A nonpartisan government watchdog on Thursday said it plans to examine HHS’ distribution of $175 billion in COVID-19 relief grants to healthcare providers.
The Government Accountability Office noted in a report on COVID-19 relief spending that it will be important for HHS to ensure it has robust internal controls to make sure funds go to eligible providers.
“For example, it is important that funds not be provided to ineligible providers, such as hospitals that have closed, despite the imperative of a quick federal response to the COVID-19 crisis,” the report stated.
Funds went to some closed hospitals because an initial $30 billion general distribution was based on outdated billing data, Modern Healthcare reported in April.
The GAO also focused on increased federal Medicaid matching funds in its report. The Families First Coronavirus Response Act increased states’ Medicaid matching rate by 6.2% through the end of the COVID-19 public health emergency. The current emergency designation expires in July, though HHS could renew it for another 90 days.
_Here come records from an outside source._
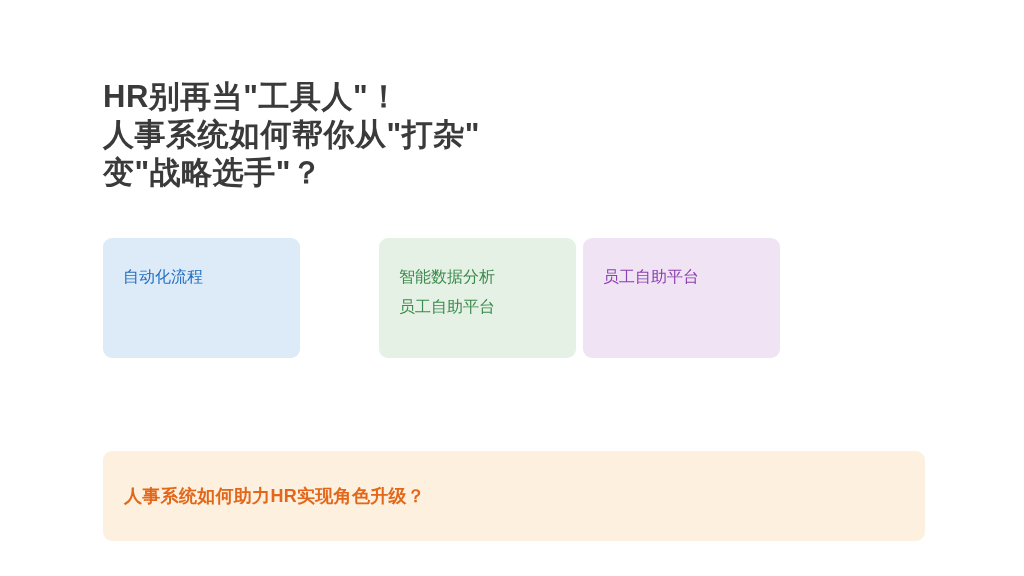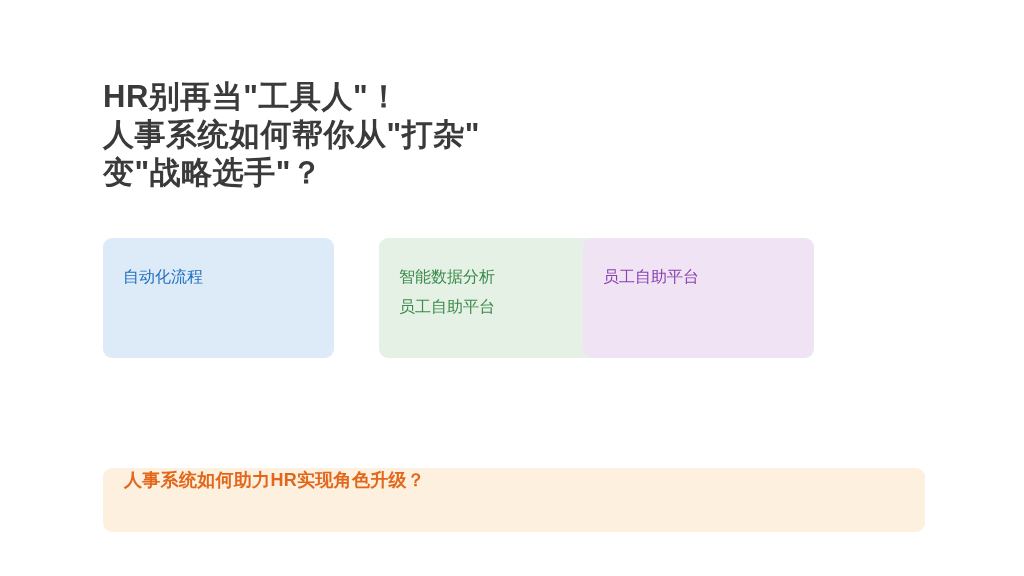--- a/index.html
+++ b/index.html
@@ -41,21 +41,21 @@
   .cards-row {
     position: absolute;
     left: 103px;
     top: 238px;
     width: 680px;
     height: 120px;
   }
   .card {
     position: absolute;
     top: 0;
-    width: 231px;
+    width: 197px;
     height: 120px;
     border-radius: 9px;
     box-sizing: border-box;
     padding: 24px 0 8px 20px;
   }
   .card-1 { left: 0px;   background: #ddeaf8; }
   .card-2 { left: 237px; background: #e4f1e4; margin-left: 39px; }
   .card-3 { left: 480px; background: #f0e4f4; }
 
   .card-line {
@@ -112,27 +112,28 @@
     height: 0;
     border-top: 7px solid transparent;
     border-bottom: 7px solid transparent;
     border-left: 14px solid #f0a52c;
   }
 
   
   .banner {
     position: absolute;
     left: 103px;
-    top: 468px;
+    top: 451px;
     width: 822px;
-    height: 64px;
+    height: 90px;
     background: #fdf0de;
     border-radius: 9px;
     box-sizing: border-box;
     display: flex;
+    align-items: center;
     padding-left: 21px;
   }
   .banner-text {
     font-size: 18px;
     font-weight: bold;
     color: #e2671a;
     letter-spacing: 0.3px;
     white-space: nowrap;
   }
 </style>

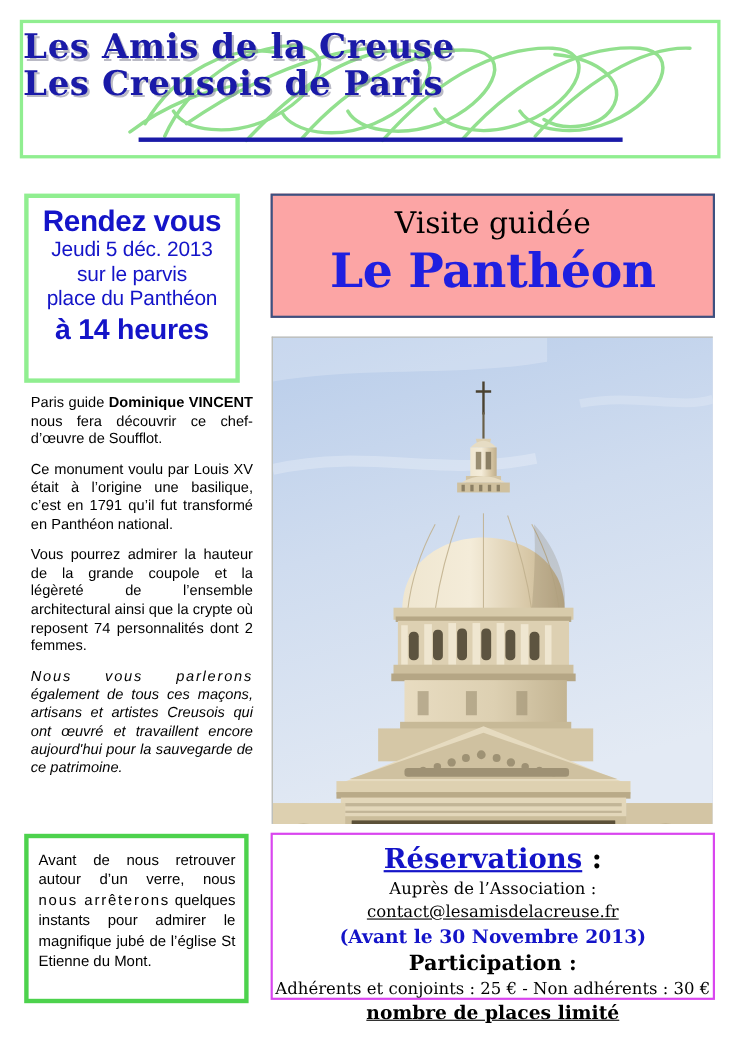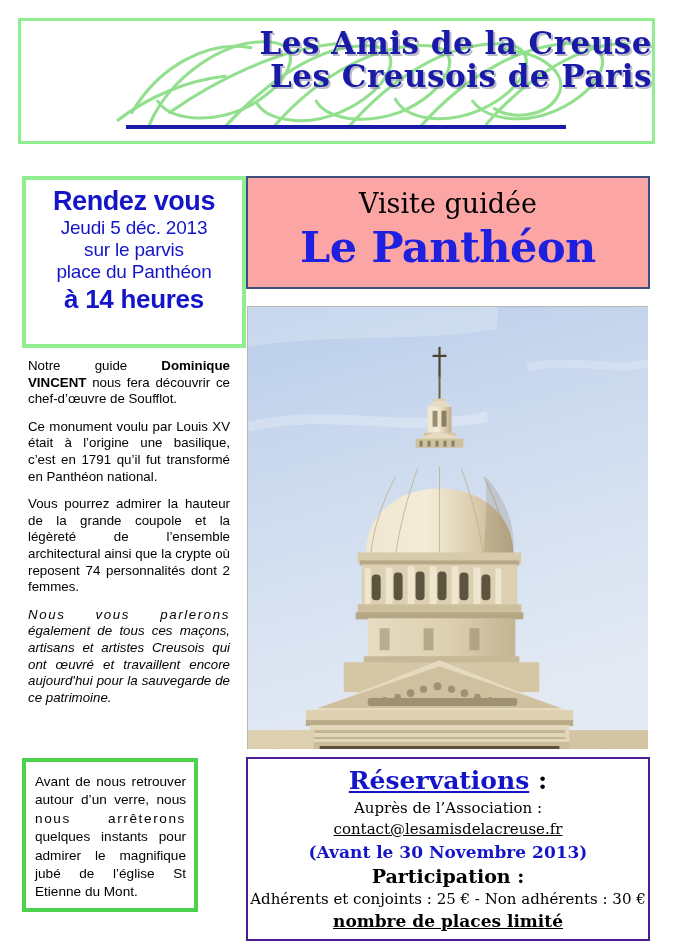--- a/index.html
+++ b/index.html
@@ -40,21 +40,21 @@
     left: 0; top: 0;
     width: 100%;
     height: 100%;
     pointer-events: none;
   }
   .header-titles {
     position: absolute;
     left: 0;
     top: 6px;
     width: 100%;
-    text-align: right;
+    text-align: left;
   }
   .title-line {
     font-family: "DejaVu Serif", serif;
     font-weight: bold;
     color: #1a1aa8;
     font-size: 31px;
     line-height: 33px;
     letter-spacing: 0.5px;
     text-shadow: 2px 2px 0 rgba(130,130,150,0.55);
     white-space: nowrap;
@@ -66,21 +66,21 @@
     width: 440px;
     height: 4px;
     background: #1a1aa8;
   }
 
   
   .rdv-box {
     position: absolute;
     left: 22px;
     top: 176px;
-    width: 224px;
+    width: 196px;
     height: 172px;
     border: 4px solid #90ee90;
     background: #ffffff;
     box-sizing: border-box;
     text-align: center;
     padding-top: 6px;
   }
   .rdv-title {
     font-family: "Liberation Sans", sans-serif;
     font-weight: bold;
@@ -123,21 +123,21 @@
     text-justify: inter-word;
   }
   .left-text p:last-child { margin-bottom: 0; font-style: italic; }
   .left-text b { font-weight: bold; }
   .spaced { letter-spacing: 1.6px; }
 
   .note-box {
     position: absolute;
     left: 22px;
     top: 758px;
-    width: 176px;
+    width: 204px;
     height: 154px;
     border: 4px solid #4dd24d;
     background: #ffffff;
     box-sizing: border-box;
     padding: 11px 8px 0 9px;
   }
   .note-box p {
     margin: 0;
     font-family: "Liberation Sans", sans-serif;
     font-size: 13.6px;
@@ -190,22 +190,22 @@
     box-sizing: border-box;
   }
   .photo svg { display: block; width: 100%; height: 100%; }
 
   
   .resa-box {
     position: absolute;
     left: 246px;
     top: 757px;
     width: 404px;
-    height: 184px;
-    border: 2px solid #4c1d95;
+    height: 152px;
+    border: 2px solid #d946ef;
     background: #ffffff;
     box-sizing: border-box;
     text-align: center;
     padding-top: 7px;
   }
   .resa-title {
     font-family: "DejaVu Serif", serif;
     font-weight: bold;
     font-size: 25px;
     line-height: 30px;
@@ -281,21 +281,21 @@
 
   <div class="rdv-box">
     <div class="rdv-title">Rendez vous</div>
     <div class="rdv-line">Jeudi 5 déc. 2013</div>
     <div class="rdv-line">sur le parvis</div>
     <div class="rdv-line">place du Panthéon</div>
     <div class="rdv-hour">à 14 heures</div>
   </div>
 
   <div class="left-text">
-    <p><span>Notre guide </span><b>Dominique VINCENT</b><span> nous fera découvrir ce chef-d’œuvre de Soufflot.</span></p>
+    <p><span>Paris guide </span><b>Dominique VINCENT</b><span> nous fera découvrir ce chef-d’œuvre de Soufflot.</span></p>
     <p>Ce monument voulu par Louis XV était à l’origine une basilique, c’est en 1791 qu’il fut transformé en Panthéon national.</p>
     <p>Vous pourrez admirer la hauteur de la grande coupole et la légèreté de l’ensemble architectural ainsi que la crypte où reposent 74 personnalités dont 2 femmes.</p>
     <p><span class="spaced">Nous vous parlerons</span>
       <span>également de tous ces maçons, artisans et artistes Creusois qui ont œuvré et travaillent encore aujourd'hui pour la sauvegarde de ce patrimoine.</span></p>
   </div>
 
   <div class="note-box">
     <p><span>Avant de nous retrouver autour d’un verre, nous </span><span class="spaced">nous arrêterons</span><span> quelques instants pour admirer le magnifique jubé de l’église St Etienne du Mont.</span></p>
   </div>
The GAO instead recommended a formula developed to adjust Medicaid matching rates based on individual states’ unemployment rates and wage and salary levels. The change would better target the relief and gradually decrease in funds as states recover, the GAO said.
Prior recessions caused states to cut provider pay rates, and the GAO noted that states’ economic woes lasted beyond when recessions technically ended.
“State budget challenges—due to increased unemployment and lowered tax revenues—can persist well beyond the end of a recession,” GAO wrote.
For example, the GAO formula would have provided Medicaid assistance to states for more than two years after the recession triggered by the financial crisis officially ended in 2009.
Providers have seen more Medicaid rate cuts during and after recessions, as states have limited options to cut funds from the program as enrollment increases.
Democrats’ opening bid for Congress’ next COVID-19 relief package would further increase Medicaid matching rates to 14% through June 2021, and does not include economic triggers like those GAO is recommending.